Repeat exactly the lines of the entries below from the one with "NA-KD tailored pants" through the one with "2 BARRES ALUMINIUM VOLKSWAGEN TRANSPORTEUR T6.1", both ends included, and nothing else.
==== Data for this task ====
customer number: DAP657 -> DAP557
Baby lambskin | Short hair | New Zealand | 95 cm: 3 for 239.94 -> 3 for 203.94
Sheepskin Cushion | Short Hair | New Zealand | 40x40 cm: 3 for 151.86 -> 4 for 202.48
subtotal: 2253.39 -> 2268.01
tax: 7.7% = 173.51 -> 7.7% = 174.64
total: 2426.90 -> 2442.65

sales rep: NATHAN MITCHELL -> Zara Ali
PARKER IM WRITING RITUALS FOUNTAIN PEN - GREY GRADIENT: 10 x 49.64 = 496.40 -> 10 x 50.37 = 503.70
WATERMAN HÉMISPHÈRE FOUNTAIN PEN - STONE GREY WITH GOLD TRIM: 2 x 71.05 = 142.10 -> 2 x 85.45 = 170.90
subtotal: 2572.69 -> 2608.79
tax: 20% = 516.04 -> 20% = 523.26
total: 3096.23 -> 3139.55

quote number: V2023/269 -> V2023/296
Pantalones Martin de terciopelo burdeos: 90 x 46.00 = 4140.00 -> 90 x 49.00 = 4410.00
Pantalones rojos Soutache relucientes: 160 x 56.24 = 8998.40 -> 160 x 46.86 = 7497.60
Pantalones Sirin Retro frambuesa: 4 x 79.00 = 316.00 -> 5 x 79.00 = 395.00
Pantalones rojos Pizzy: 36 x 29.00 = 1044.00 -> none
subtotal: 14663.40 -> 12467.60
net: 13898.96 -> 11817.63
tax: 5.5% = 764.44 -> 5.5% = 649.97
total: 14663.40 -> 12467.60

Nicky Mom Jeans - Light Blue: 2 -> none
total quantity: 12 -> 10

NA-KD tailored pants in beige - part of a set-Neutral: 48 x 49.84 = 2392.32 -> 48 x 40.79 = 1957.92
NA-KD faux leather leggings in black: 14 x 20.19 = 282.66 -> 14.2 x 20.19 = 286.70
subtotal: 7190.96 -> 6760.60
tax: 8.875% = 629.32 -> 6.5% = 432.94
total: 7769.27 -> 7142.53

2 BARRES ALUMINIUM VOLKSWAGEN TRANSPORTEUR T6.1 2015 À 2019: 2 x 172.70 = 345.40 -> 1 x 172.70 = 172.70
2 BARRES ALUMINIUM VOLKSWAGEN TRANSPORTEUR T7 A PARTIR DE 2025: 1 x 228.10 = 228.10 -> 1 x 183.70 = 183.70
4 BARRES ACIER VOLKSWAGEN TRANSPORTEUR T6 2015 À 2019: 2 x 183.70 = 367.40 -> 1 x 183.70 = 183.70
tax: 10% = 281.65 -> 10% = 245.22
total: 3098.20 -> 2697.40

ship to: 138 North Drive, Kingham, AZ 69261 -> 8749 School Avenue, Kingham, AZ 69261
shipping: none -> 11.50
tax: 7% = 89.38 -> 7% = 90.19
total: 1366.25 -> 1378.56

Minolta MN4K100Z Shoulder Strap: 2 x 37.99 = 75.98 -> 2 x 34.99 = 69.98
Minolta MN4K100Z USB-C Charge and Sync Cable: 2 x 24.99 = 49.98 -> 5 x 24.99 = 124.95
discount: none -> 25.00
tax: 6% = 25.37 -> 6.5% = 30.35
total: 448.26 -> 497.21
====
■ Task result
NA-KD tailored pants in beige - part of a set-Neutral: 48 x 49.84 = 2392.32 -> 48 x 40.79 = 1957.92
NA-KD faux leather leggings in black: 14 x 20.19 = 282.66 -> 14.2 x 20.19 = 286.70
subtotal: 7190.96 -> 6760.60
tax: 8.875% = 629.32 -> 6.5% = 432.94
total: 7769.27 -> 7142.53

2 BARRES ALUMINIUM VOLKSWAGEN TRANSPORTEUR T6.1 2015 À 2019: 2 x 172.70 = 345.40 -> 1 x 172.70 = 172.70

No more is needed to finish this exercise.